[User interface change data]

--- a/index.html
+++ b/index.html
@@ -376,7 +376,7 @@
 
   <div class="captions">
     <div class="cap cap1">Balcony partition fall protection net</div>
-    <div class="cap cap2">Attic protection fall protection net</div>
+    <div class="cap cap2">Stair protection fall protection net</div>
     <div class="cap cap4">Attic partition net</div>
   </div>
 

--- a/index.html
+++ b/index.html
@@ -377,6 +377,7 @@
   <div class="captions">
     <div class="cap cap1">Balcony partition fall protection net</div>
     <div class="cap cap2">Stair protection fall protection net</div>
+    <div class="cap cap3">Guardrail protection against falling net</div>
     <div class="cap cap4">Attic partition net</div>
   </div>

--

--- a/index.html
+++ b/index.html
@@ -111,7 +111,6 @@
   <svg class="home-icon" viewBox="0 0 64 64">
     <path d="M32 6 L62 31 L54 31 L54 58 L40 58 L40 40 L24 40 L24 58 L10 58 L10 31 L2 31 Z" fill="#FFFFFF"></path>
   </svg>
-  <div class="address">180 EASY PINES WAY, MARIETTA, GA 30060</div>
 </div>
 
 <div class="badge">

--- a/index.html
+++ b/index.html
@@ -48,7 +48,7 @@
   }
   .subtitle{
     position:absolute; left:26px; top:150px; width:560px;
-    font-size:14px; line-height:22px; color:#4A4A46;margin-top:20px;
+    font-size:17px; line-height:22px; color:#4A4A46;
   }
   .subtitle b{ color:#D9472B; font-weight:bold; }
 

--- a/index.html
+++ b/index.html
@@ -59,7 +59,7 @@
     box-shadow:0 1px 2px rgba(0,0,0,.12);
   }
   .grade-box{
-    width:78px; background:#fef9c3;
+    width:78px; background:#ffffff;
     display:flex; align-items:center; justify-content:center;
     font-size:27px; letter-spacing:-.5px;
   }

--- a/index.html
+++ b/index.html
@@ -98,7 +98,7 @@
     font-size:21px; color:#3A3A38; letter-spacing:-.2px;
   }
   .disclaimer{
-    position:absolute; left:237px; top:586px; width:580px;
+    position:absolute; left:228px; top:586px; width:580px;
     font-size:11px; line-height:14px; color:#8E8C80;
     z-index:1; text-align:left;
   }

...

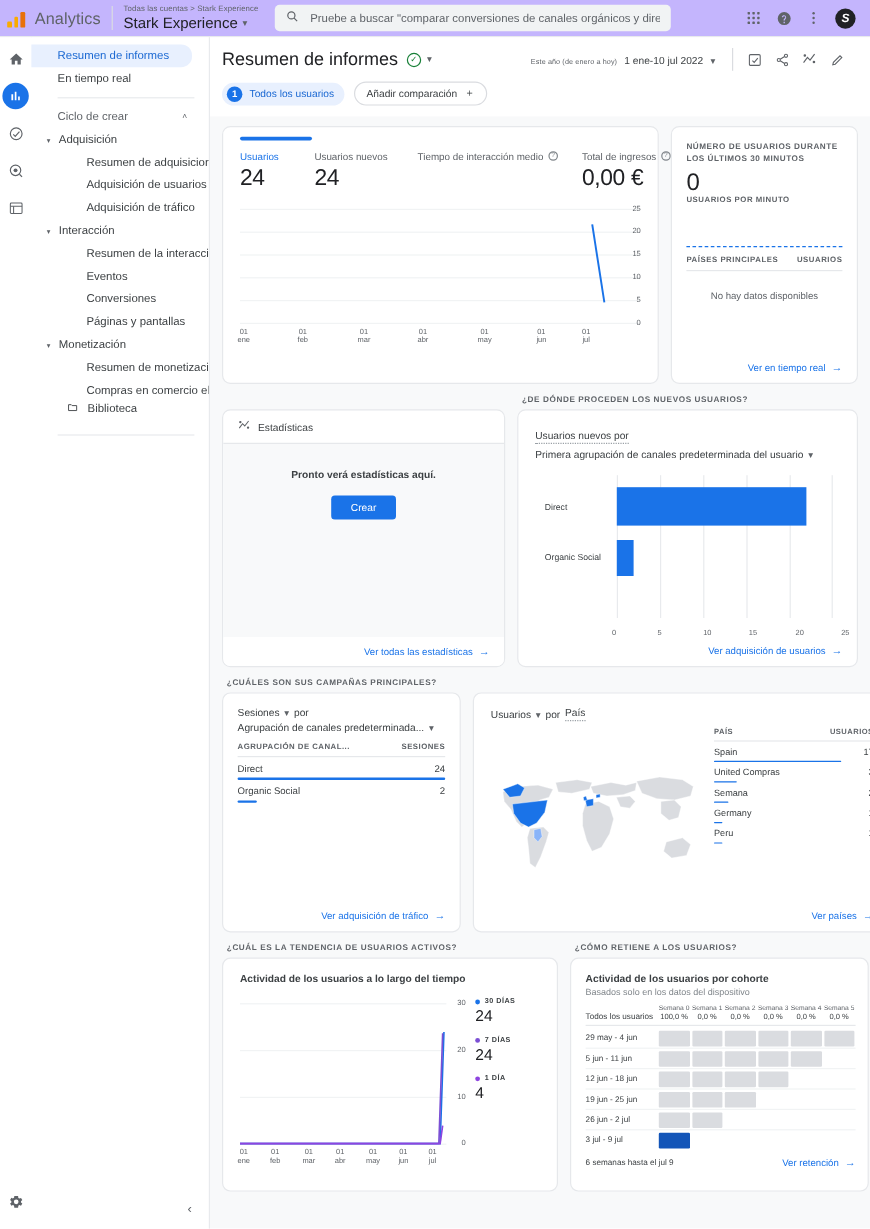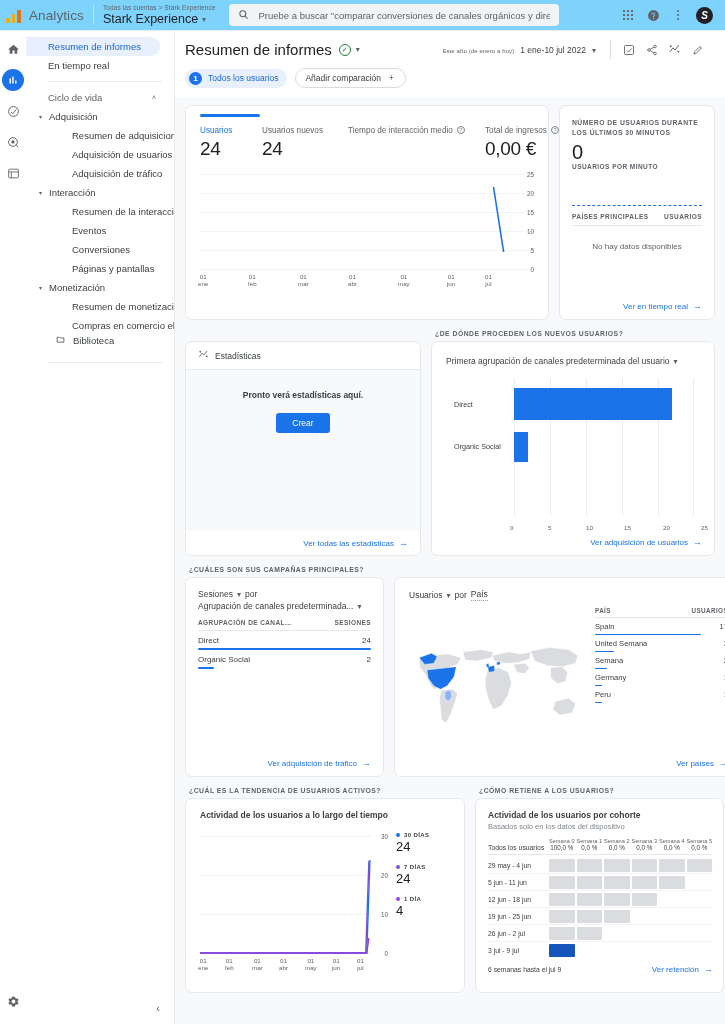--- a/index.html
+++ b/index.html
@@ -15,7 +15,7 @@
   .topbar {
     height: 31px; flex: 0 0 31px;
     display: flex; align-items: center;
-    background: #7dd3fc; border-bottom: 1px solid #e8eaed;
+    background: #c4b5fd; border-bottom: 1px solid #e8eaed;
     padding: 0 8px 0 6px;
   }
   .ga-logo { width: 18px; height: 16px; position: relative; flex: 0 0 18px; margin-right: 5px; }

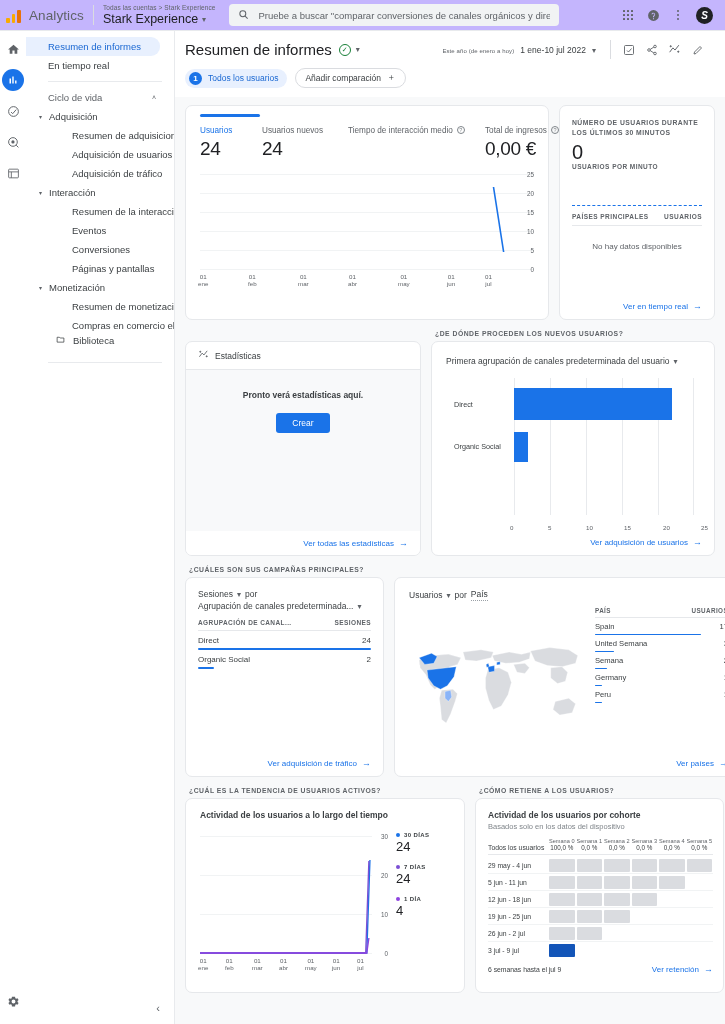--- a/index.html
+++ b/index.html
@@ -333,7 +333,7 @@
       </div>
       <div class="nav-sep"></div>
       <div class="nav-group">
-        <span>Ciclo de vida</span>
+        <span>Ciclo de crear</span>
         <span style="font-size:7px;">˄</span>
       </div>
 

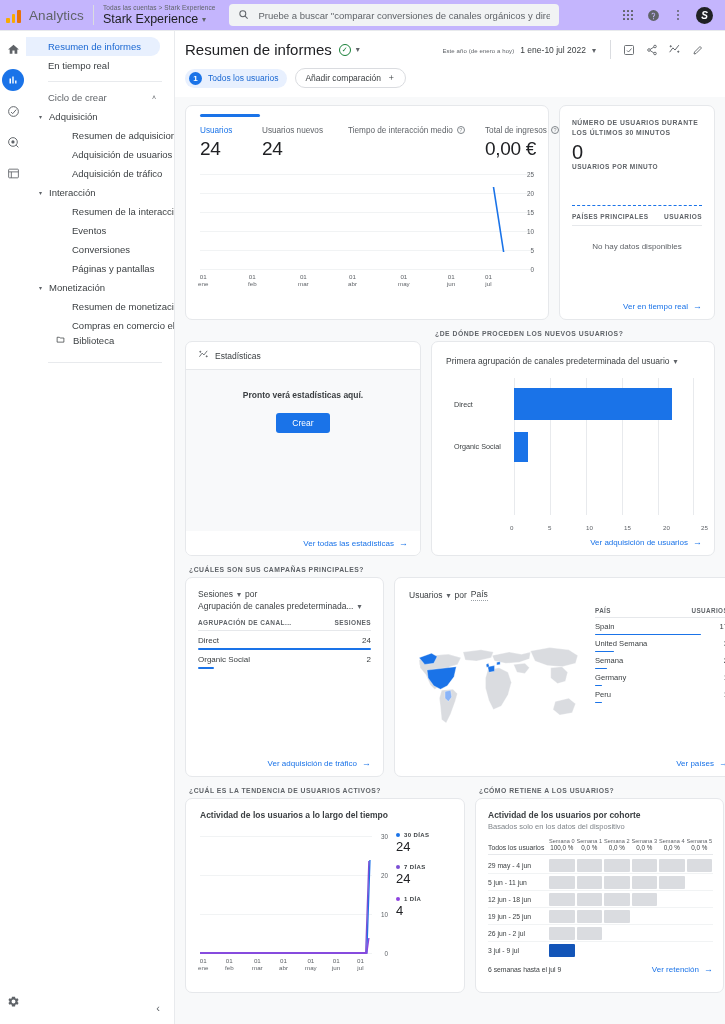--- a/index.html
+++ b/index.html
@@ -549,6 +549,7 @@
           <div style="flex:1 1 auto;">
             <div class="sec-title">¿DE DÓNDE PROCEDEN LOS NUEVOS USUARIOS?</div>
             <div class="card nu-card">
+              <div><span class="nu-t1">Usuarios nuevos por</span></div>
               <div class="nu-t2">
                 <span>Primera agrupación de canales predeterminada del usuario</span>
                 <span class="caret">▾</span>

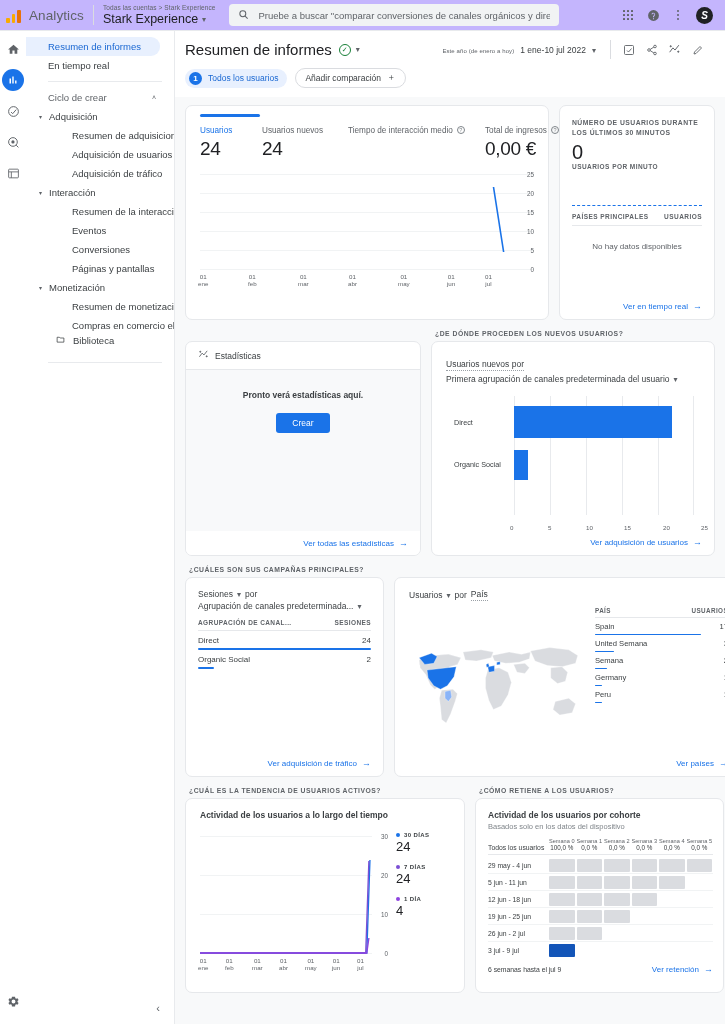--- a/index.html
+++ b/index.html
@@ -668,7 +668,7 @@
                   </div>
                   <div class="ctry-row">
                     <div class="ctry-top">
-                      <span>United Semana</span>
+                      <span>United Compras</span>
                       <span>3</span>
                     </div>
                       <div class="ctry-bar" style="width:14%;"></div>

What you are asked to do: Wherever a line in the records above includes "Ciclo", count it, then give the total and nothing besides.

Solved exercise: 2